Avec Tony, un très bon ami, on passait beaucoup de temps à en parler. On s'intéressait à l'intelligence artificielle, à l'automatisation, aux solutions qui pourraient simplifier la vie des gens et des entreprises dans des secteurs du quotidien. On cherchait le bon problème à résoudre.
La réponse est venue d'Enzo — un ami, et le frère de Tony. Propriétaire de plusieurs logements, il gère ses locations à côté de sa vie — entre les tableurs, les relances, les documents à produire à chaque nouveau locataire.
Un jour, lors d'une entrevue banale, il me confie sa frustration. Des outils existent, certes — mais ils sont peu connus, souvent complexes, et finalement on y perd autant de temps qu'à tout faire soi-même. Pas d'automatisation réelle. Pas de fluidité. Juste une nouvelle interface pour les mêmes tâches fastidieuses.
"Ce serait vraiment trop bien d'avoir un truc qui automatise tout ça."
Cette phrase a tout déclenché.
Plutôt que de me lancer tête baissée, j'ai voulu comprendre. J'ai rencontré d'autres propriétaires — des amis, des connaissances, des mises en relation — et je leur ai posé une seule question : c'est quoi, votre quotidien de bailleur ?
Les réponses se ressemblaient toutes. Des quittances générées à la main. Des baux téléchargés sur des forums. Des états des lieux faits sur papier, mal conservés.

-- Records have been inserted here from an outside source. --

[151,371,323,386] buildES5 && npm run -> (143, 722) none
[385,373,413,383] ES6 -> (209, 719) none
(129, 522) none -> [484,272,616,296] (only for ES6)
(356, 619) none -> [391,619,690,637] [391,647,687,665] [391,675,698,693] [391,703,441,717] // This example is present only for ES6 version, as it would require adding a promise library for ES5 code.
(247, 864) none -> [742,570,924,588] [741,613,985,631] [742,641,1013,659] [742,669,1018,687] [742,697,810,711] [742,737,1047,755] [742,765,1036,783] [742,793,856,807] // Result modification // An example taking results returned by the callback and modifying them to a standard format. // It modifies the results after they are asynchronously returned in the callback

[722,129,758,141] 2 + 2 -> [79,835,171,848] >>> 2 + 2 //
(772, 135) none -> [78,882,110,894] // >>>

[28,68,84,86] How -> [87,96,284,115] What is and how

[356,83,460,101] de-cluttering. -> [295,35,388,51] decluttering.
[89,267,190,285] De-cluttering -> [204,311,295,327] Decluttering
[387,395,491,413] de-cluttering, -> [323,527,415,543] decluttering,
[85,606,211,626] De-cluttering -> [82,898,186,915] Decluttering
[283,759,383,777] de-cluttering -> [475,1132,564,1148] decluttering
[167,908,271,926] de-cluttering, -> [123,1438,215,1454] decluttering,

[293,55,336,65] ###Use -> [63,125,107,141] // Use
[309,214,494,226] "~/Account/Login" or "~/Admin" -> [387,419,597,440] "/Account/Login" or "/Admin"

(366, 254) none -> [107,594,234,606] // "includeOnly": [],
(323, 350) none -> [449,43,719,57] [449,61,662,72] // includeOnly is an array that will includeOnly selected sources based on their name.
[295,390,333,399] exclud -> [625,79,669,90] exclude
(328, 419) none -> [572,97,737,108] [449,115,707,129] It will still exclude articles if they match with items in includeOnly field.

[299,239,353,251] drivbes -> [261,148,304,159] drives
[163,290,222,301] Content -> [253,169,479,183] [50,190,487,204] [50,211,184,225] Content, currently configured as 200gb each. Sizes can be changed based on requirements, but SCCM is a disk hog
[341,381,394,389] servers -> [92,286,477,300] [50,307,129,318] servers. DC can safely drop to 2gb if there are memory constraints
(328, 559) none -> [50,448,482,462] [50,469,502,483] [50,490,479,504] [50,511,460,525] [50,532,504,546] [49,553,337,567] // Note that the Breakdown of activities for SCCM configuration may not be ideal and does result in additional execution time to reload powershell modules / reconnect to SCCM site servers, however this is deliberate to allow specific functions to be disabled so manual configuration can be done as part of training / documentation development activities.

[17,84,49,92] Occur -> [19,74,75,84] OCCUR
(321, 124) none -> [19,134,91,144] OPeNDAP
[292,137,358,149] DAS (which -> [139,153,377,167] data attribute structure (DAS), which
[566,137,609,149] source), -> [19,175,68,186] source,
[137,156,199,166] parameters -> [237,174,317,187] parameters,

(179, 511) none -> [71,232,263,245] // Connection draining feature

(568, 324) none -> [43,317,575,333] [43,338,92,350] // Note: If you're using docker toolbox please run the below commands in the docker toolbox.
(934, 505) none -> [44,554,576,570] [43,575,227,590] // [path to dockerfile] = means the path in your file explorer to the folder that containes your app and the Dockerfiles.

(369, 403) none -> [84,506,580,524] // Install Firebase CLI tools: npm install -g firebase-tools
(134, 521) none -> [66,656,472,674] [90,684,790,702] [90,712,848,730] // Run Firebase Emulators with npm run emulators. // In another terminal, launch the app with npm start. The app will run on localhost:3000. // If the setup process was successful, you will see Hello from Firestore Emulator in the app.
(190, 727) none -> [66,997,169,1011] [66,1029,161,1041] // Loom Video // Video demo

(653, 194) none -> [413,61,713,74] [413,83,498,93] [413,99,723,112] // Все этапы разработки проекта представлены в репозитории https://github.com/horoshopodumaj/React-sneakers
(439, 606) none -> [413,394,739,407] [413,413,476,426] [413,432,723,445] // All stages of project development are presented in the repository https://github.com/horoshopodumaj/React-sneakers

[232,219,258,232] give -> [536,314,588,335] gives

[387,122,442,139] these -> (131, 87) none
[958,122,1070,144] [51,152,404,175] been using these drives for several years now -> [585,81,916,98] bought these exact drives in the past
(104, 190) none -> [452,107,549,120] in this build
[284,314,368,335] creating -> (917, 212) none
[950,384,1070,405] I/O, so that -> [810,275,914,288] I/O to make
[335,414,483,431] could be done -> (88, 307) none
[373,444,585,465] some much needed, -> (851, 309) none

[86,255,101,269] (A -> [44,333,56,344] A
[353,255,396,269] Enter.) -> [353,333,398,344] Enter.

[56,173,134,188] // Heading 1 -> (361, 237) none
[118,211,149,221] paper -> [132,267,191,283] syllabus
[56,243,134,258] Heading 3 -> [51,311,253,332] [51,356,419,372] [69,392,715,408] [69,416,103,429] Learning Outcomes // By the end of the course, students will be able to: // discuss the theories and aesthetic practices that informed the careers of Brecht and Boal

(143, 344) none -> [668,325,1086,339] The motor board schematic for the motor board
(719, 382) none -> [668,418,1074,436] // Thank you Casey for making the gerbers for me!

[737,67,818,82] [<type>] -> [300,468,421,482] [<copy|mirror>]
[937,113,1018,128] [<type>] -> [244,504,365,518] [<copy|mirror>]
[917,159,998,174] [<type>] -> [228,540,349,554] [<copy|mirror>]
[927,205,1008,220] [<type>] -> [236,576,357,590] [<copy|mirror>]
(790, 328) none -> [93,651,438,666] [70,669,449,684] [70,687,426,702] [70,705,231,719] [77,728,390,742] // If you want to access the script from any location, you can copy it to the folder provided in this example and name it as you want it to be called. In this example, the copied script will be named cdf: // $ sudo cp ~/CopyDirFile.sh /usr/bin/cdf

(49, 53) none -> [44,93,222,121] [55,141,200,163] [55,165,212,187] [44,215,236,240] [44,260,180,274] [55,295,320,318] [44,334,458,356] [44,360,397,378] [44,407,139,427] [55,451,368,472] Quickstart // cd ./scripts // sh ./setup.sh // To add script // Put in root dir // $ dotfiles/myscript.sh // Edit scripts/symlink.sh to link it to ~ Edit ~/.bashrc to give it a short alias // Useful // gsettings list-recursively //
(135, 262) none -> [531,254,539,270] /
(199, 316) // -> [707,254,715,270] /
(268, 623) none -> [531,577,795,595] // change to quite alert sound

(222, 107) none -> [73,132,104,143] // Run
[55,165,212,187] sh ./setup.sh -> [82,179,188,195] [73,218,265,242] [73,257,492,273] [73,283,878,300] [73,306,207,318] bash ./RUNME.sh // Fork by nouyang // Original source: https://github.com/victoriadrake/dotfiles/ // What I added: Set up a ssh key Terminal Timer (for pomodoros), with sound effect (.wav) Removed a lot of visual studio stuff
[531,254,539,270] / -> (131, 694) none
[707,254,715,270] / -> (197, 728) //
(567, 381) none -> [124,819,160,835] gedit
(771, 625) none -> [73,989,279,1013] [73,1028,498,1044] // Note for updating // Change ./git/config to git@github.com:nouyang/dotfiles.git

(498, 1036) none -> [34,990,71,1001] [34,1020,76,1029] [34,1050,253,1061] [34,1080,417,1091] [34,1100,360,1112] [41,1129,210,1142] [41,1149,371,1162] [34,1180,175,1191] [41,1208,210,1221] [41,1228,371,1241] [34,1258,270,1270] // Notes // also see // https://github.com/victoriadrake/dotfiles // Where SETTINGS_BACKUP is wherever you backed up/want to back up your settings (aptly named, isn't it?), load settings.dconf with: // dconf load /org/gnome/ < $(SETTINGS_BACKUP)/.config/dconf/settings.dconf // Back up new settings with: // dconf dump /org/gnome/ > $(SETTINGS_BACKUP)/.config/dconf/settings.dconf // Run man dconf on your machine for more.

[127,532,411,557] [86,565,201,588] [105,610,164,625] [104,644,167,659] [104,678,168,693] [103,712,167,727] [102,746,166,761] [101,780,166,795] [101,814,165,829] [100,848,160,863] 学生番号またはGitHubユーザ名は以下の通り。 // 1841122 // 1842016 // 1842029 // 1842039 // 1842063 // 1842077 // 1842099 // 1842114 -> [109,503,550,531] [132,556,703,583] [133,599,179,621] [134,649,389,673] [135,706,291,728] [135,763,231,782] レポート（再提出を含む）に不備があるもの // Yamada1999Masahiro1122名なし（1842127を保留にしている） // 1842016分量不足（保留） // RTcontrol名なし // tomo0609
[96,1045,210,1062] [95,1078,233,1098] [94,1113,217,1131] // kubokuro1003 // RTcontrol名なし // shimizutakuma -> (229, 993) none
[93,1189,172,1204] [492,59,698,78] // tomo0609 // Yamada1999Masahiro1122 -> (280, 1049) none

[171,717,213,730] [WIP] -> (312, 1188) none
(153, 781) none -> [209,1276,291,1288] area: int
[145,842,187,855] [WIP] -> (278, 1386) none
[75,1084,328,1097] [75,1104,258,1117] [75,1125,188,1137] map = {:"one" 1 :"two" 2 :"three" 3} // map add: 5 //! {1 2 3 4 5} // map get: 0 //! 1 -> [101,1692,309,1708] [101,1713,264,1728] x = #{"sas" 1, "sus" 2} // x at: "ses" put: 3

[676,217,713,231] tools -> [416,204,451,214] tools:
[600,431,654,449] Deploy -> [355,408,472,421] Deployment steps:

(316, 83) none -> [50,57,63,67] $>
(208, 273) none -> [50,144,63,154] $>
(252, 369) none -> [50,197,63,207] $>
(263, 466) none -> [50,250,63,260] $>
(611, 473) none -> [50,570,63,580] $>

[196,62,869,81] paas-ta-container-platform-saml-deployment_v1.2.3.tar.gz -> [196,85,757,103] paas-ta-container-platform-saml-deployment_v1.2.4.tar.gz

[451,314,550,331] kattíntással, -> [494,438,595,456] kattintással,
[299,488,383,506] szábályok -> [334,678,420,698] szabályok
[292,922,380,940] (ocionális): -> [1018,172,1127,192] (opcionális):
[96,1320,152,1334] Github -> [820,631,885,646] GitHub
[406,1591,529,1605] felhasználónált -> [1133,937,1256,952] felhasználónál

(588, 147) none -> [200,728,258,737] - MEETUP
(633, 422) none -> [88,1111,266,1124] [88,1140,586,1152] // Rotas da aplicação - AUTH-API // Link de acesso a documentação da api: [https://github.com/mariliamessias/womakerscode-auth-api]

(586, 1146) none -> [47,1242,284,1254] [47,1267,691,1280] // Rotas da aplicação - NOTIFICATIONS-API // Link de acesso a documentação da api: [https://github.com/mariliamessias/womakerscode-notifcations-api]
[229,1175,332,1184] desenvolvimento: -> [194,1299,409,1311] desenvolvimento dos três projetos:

Des loyers suivis dans des fichiers Excel bricolés. Pas par négligence — par manque d'un outil vraiment accessible et pensé pour eux.
Je m'appelle Léo. Je ne suis pas développeur de formation — mais j'ai appris, construit, itéré, jusqu'à ce que Locavio existe vraiment. Pas de fonds levés. Pas d'équipe de 40 personnes. Juste moi, la conviction qu'on pouvait faire mieux, et l'obsession de livrer quelque chose qui fonctionne vraiment pour de vrais propriétaires.
On n'en est qu'au début. Et j'ai hâte de la suite.